Last Saturday, the signing of an official protocol between the Alberta Native Friendship Centres Association (ANFCA) and the Métis Nation of Alberta (MNA) took place during the annual general meeting of ANFCA at the Red Deer Lodge.
Officials said the protocol marks the beginning of a close partnership between aboriginal organizations that will improve the quality of life for Aboriginal people living in urban settings.
Tanya Schur, program director for the Red Deer Native Friendship Society, said she was thrilled the protocol was signed in Red Deer.
She also said that the collaboration between aboriginal agencies is necessary to ensure improved delivery of services to aboriginal people.

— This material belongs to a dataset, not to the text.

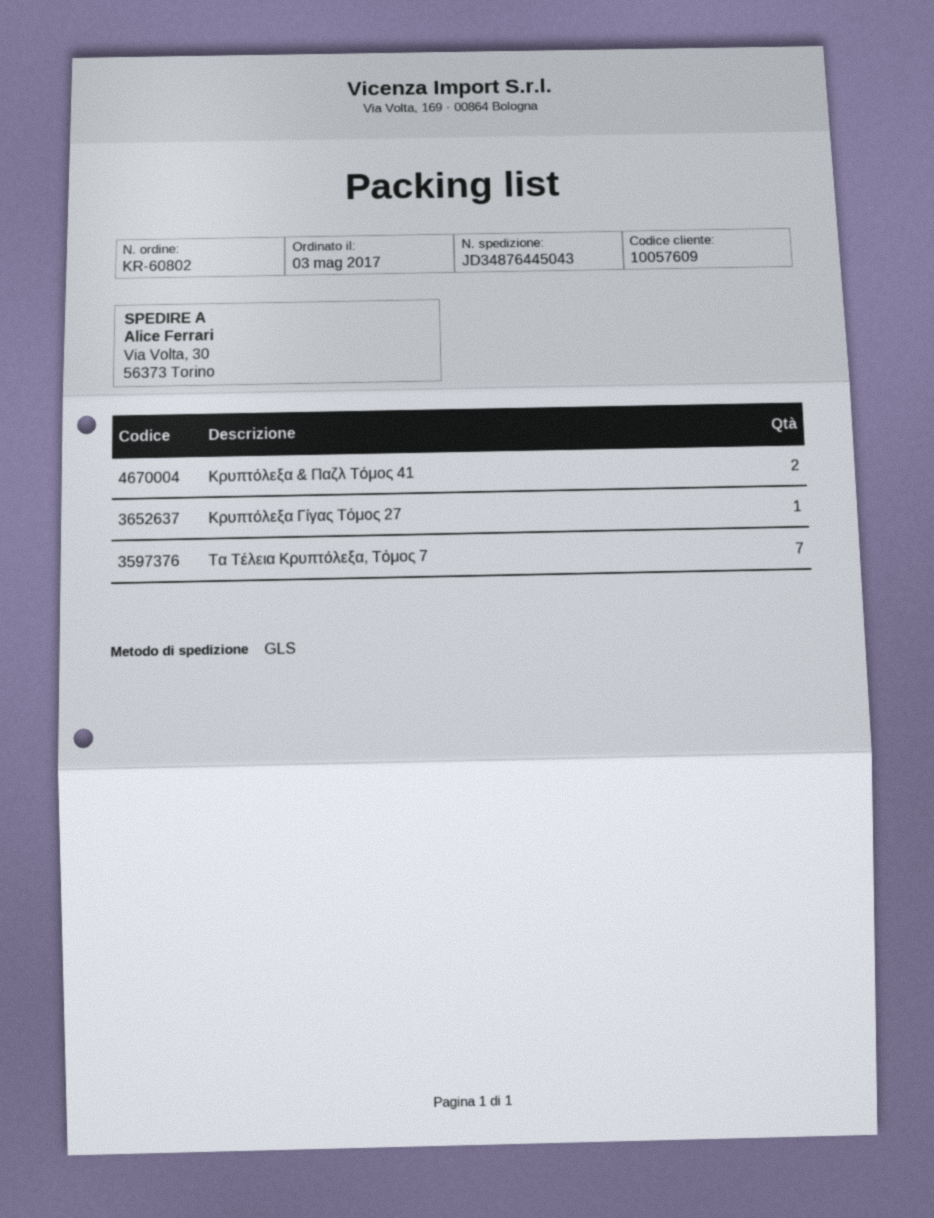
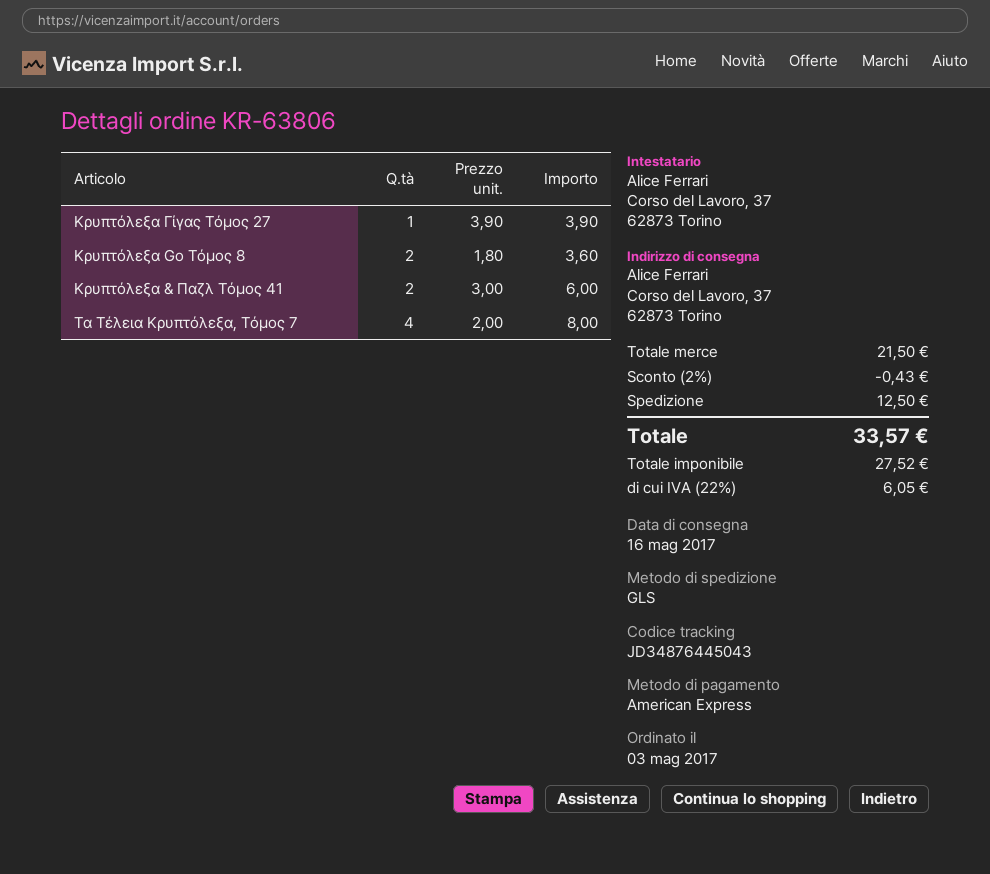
order number: KR-60802 -> KR-63806
ship to: Via Volta, 30, 56373 Torino -> Corso del Lavoro, 37, 62873 Torino
Τα Τέλεια Κρυπτόλεξα, Τόμος 7: 7 -> 4
Κρυπτόλεξα Go Τόμος 8: none -> 2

Schur noted this is the first official agreement between two aboriginal organizations that are striving to work together on the same goals.
Audrey Poitras, president of the MNA, said there are many things they could do together that would only enhance the services.
Poitras and Merle White, ANFCA president, were both present at the meeting to sign the protocol along with Red Deer Mayor Morris Flewwelling.
“Leadership is all about building strong and inclusive communities, respecting and accepting each others differences while recognizing the strength that comes from working together,” said Poitras.
Both Poitras and White agreed that the signing of the protocol would serve as a model for future partnerships and improve the lives of Métis.
“In one sense things will go on as they are, but what will happen is that at a higher political level and a seniour management level we will work to enhance services and push governments to do what they need to do so that our people are getting what they deserve,” said Poitras.
With the signing of the protocol the ANFCA hopes the doors will finally open to create partnerships among Friendship Centres in other towns and cities across Alberta.
Similar attempts have been tried in the past to bring Aboriginal Nations together, according to White, but he added times have changed and the ways they accomplish initiatives are different.
“It is time that aboriginal people start to join their voices together to be heard because separated people aren’t listening,” said White. “With this agreement it is history, and we need to get together and start speaking the same language.”
Myrtle Beaulieu, president of Métis local #492 in Red Deer, said he was proud of the aboriginal community in Red Deer, adding it now has many opportunities to work together with other organizations.
The Métis local #492 will be opening on Wednesday and taking over the Métis links office in downtown Red Deer.
“I am excited to see what services we can provide and as Audrey Poitras said as our history and culture it defiantly is important to us as Métis people,” said Beaulieu.